What a bother! That fussy Mr. Mulcair is making trouble for the Hair again. He wants Canada’s Prime Minister to ask parliament for permission to send troops to Iraq. It seems a lot of bother for a matter of just 69 soldiers going to the aid of Canada’s friends in Kurdistan and Iraq. After all, the Hair’s buddy, American President Barack Obama, has the power to send help to the Iraq government without calling Congress together to discuss the plans.
But Canada has a different system of government. The Americans have a republic wherein the President heads the administration and has substantial executive powers. He has to also deal with a bicameral Congress that controls taxation. Canada has a parliamentary system of government where parliament is the ultimate authority. As much as the Hair gets frustrated with the constraints of reporting to parliament, he is not brave enough to call a constitutional congress to change how Canadians are governed. Hell, he would have enough problems with his own party if he tried that.

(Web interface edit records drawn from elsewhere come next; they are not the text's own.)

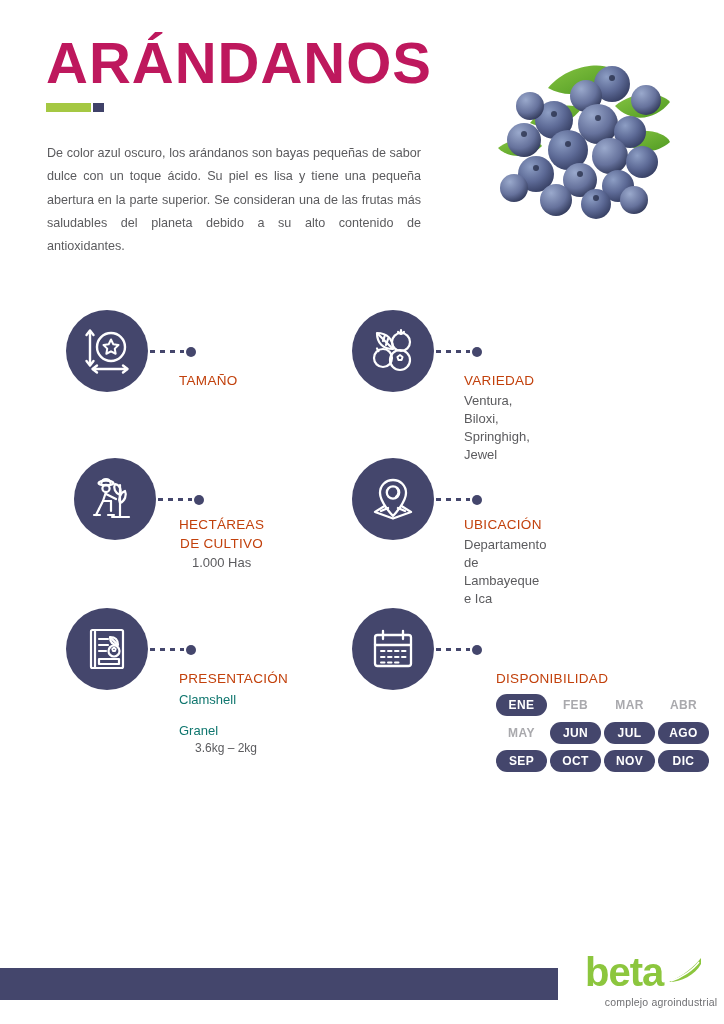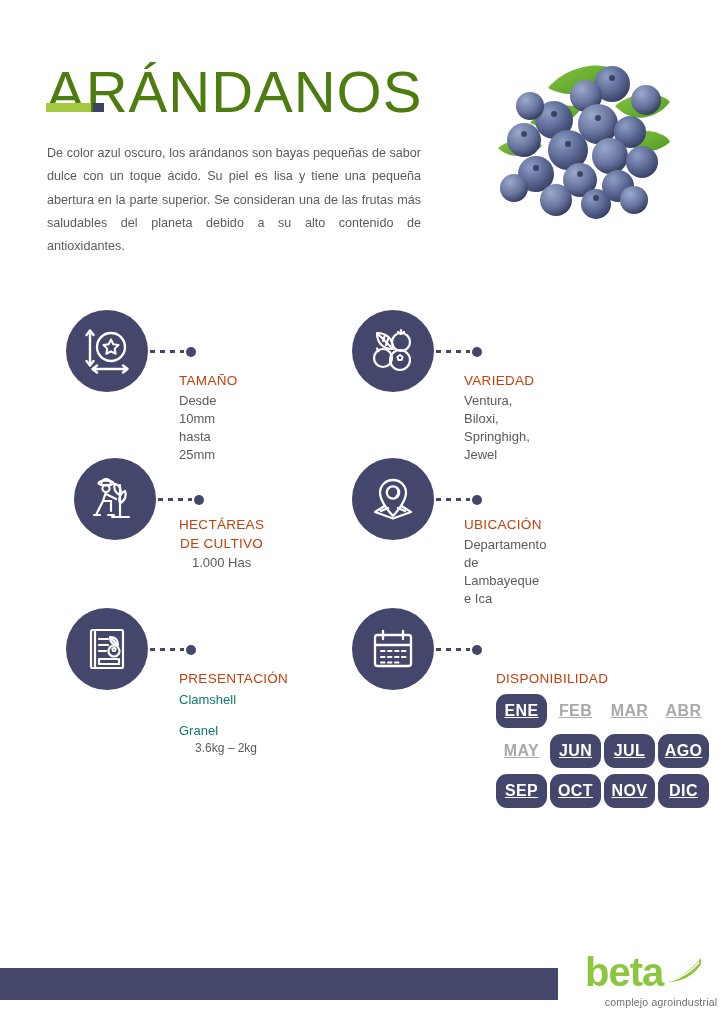"ARÁNDANOS" #page-title { color: #4d7c0f -> #be185d; font-weight: normal -> bold; margin-top: 29px -> none }
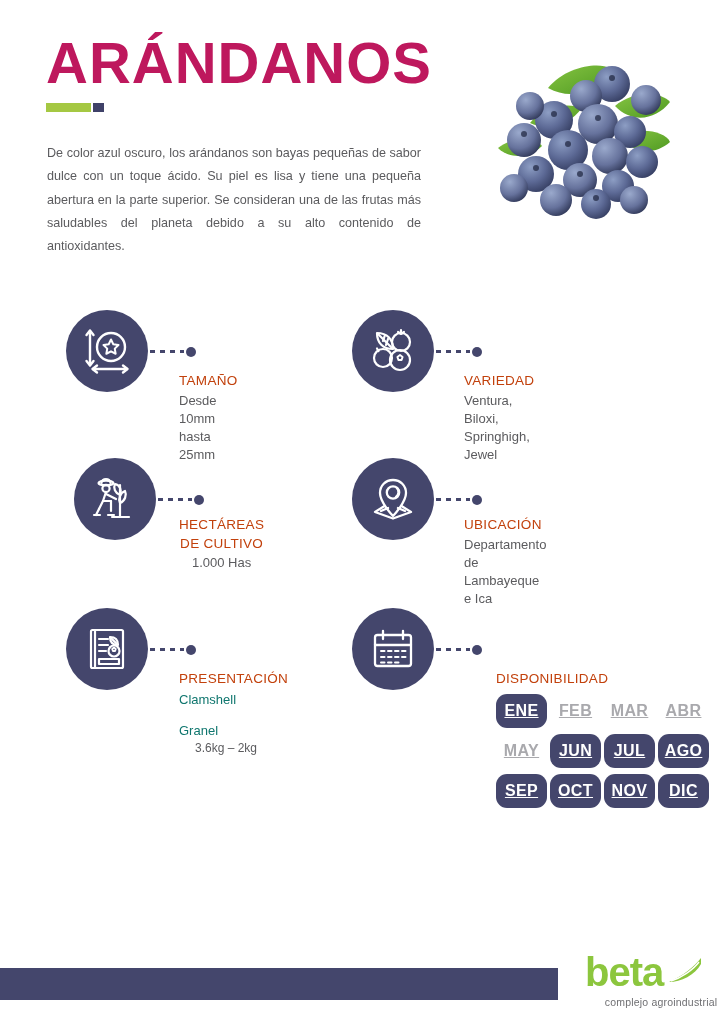"Desde 10mm" div.info-body { html: <div>Desde 10mm hasta 25mm</div> -> none }
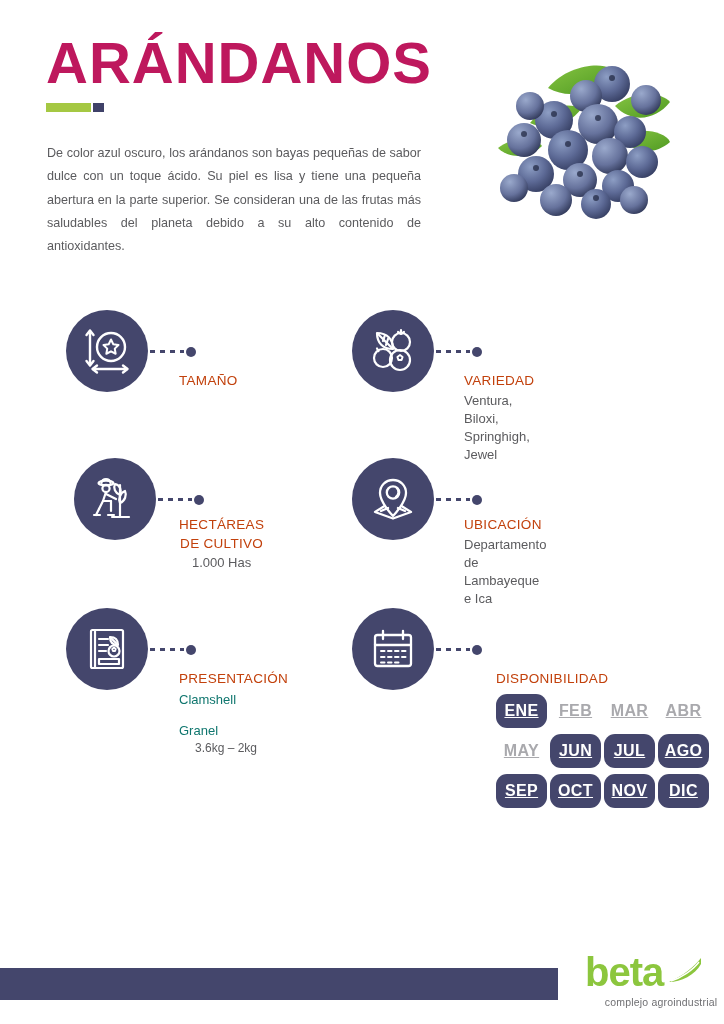"ENE" .month-pill { font-size: 16px -> 12px; height: 34px -> 22px; text-decoration: underline -> none }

And as much as the Hair tries to ignore that fussy little Mr. Mulcair, the gentleman is the Leader of Her Majesty’s Loyal Opposition and he has the responsibility to call on the Prime Minister of the day to account to parliament. It is much more fun for the Hair to belittle the leader of the third party in parliament, that flighty Mr. Trudeau. The only problem with that is that public opinion polls, as useless and as inconsistent as they might be, are telling him that if an election were called today, Liberal Leader Justin Trudeau is likely to become Prime Minister.
So what is the Hair to do? He can hardly keep proroguing parliament every time he is pissed with the questions and heckling he gets there. There are news media people sitting there and reporting on his intransigence. He can hardly bully all the media owners to sit on such a good running story. Maybe Bell Canada will listen to him but that company is in danger of a revolt by the CTV News Department. The media people are all waiting gleefully for Senator Mike Duffy’s story of his bribe from the Hair’s Chief of Staff to be told in Ontario’s provincial courts.
The reality is though that Canada’s parliamentary system is not as rigid as the American congressional system. It has lots more flexibility. And the Hair has always been a rapt student of the loopholes and side doors of our parliament. It is as simple as considering the right of Mr. Mulcair or even Mr. Trudeau asking him a question in parliament. They certainly have the right to ask questions. Nowhere in the rules though does it have any penalties for failing to answer them.